No caso da “geração à rasca” um dos grandes motivos de desencanto é a desadequação entre a formação académica duramente obtida e as saídas profissionais para milhares de jovens licenciados e pós-graduados. Mas é um problema de difícil resolução. Ou porque a formação superior não vai de encontro ao que o país precisa. Ou porque também não se pode exigir ao Estado que seja um empregador universal.
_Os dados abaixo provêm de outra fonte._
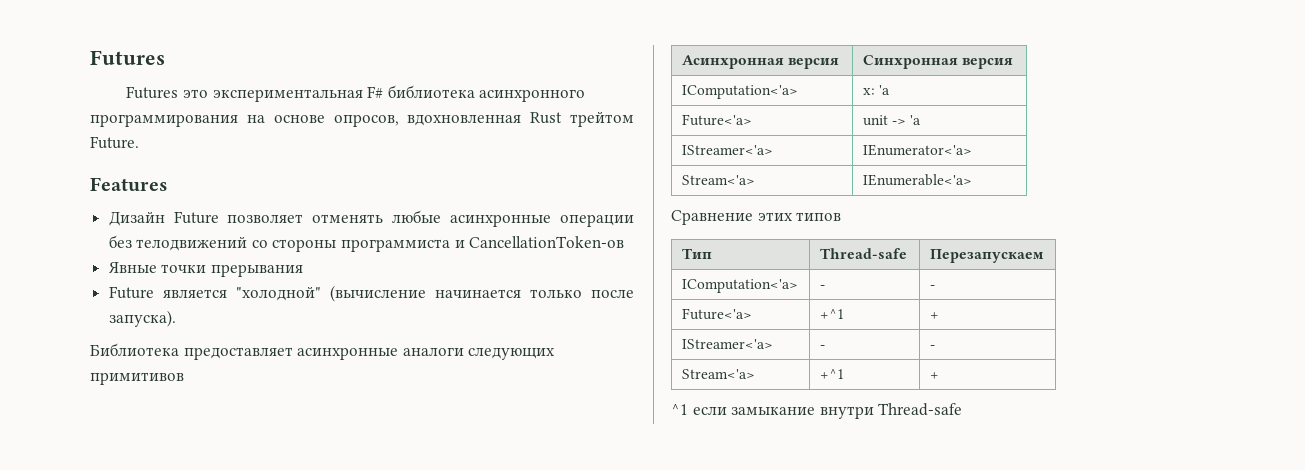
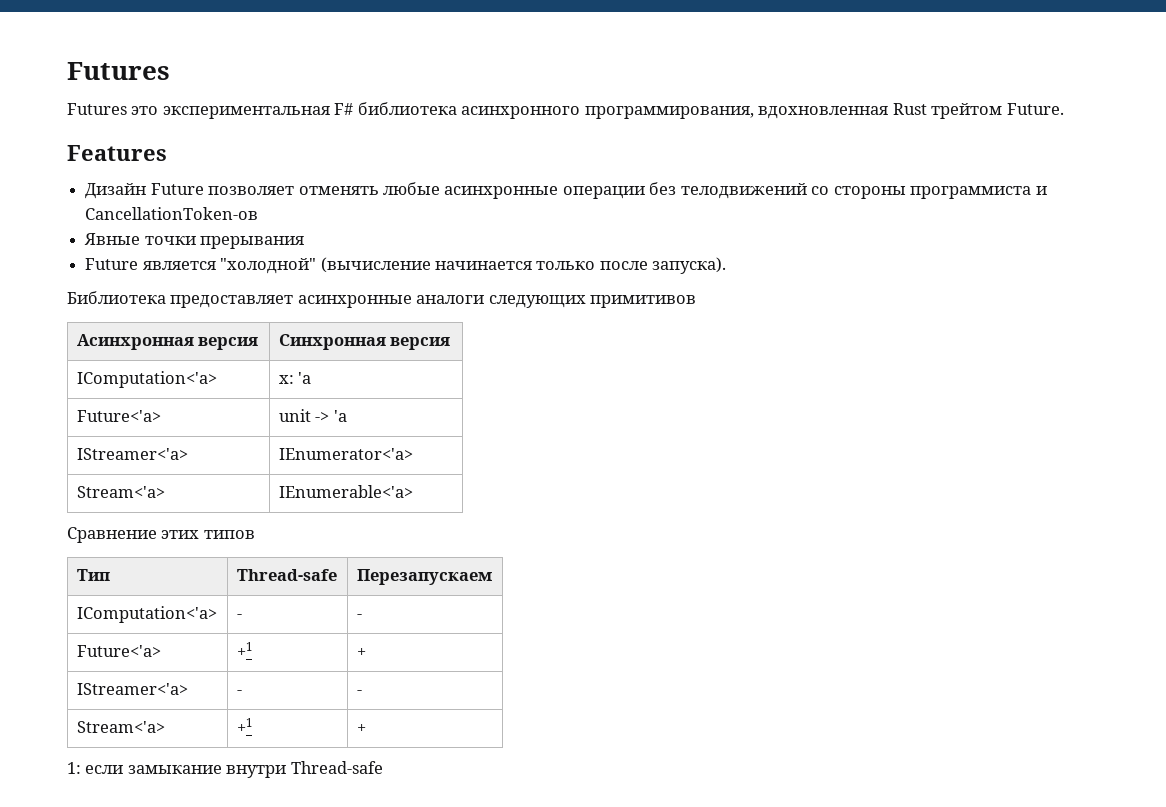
- Futures это экспериментальная F# библиотека асинхронного программирования на основе опросов, вдохновленная Rust трейтом Future.
+ Futures это экспериментальная F# библиотека асинхронного программирования, вдохновленная Rust трейтом Future.
- Future<'a> | +^1 | +
+ Future<'a> | +1 | +
- Stream<'a> | +^1 | +
- ^1 если замыкание внутри Thread-safe
+ Stream<'a> | +1 | +
+ 1: если замыкание внутри Thread-safe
Com a economia estagnada o sector privado também não será solução para muita gente.
A época é de grande provação e exige da nossa parte formas diferentes de lidar com os problemas. Renovar votos de frugalidade, praticar e educar para a poupança, retomar os valores de comunidade e solidariedade poderão ser um forte antídoto para vencer esta provação.
O momento é grave mas a tenacidade dos portugueses, e a sua capacidade de se adaptarem às situações difíceis, permitirá que construamos um futuro mais próspero.
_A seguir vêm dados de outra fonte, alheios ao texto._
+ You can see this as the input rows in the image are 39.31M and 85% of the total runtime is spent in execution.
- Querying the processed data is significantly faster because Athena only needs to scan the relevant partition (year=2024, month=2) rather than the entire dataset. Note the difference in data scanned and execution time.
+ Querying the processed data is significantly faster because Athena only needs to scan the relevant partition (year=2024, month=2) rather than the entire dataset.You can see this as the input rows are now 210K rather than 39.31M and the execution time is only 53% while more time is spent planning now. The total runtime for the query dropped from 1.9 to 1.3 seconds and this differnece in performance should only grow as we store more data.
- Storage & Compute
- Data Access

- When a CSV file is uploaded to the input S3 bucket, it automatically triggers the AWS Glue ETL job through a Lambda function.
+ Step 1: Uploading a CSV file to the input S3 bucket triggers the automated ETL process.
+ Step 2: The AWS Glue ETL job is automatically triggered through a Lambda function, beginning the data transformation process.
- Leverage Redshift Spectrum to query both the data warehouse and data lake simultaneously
Para qualquer dúvida, esclarecimento ou sugestão agradeço o contacto para mahenriques@sapo.pt

6 comentários:

Anónimo disse...

pois não, mas isso é válido para os que lá estiveram e é valido para que não deixem de lutar contra os batoteiros do sistema, aqueles que nas instituições nos concursos (quando os há) de recrutamento colocam fatores de selecção (tipo alfaiate quando faz um fato) adquados a um concorrente especifico.

Anónimo disse...

conhece o sistema.

Anónimo disse...

Deve conhecer o sistema politico de Canas!ou talvez nâo?
como foi vaticinado o"Observador"" morreu!
no jornal cá do burgo,já nâo houve nenhuma OBSERVAÇÂO!
vai intervir na assembleia de amanhã?
Vai perguntar ao Presid. da Junta porque deixou construir a obra do "BORGES" em cima dos PASSEIOS?

MANUEL HENRIQUES disse...

Caro Anónimo

O observador não morreu. Não faça filmes.

Sobre o resto que falou terei todo o gosto em lhe prestar esclarecimentos, mas claro, nunca a coberto do anonimato. Isso é para gentinha fraca de espírito ( o que não será o seu caso concerteza).

Cumprimentos

Anónimo disse...

Cim não faço, simplesmente constato.
O sr ,então devia-se DEMARCAR DO C I M . Não disse nada sobre o prédio da familia da sua colega Mafalda!
SE eu fosse politico ou com aspirações,teria o maior gosto em expor-me verbalmente.
Move-me simplesmente interesses pelo bem e Desenvolvimento da minha TERRA.
se algum dia penssa-se em me tornar figura pública, pode ter a certeza que eu publicaria fora do Anonimato Todos os Meus Comentários.


Os meus sinceros cumprimentos.

Anónimo disse...

Estão em sintonia clara com a politica da cãmara e qual é a vossa intervenção?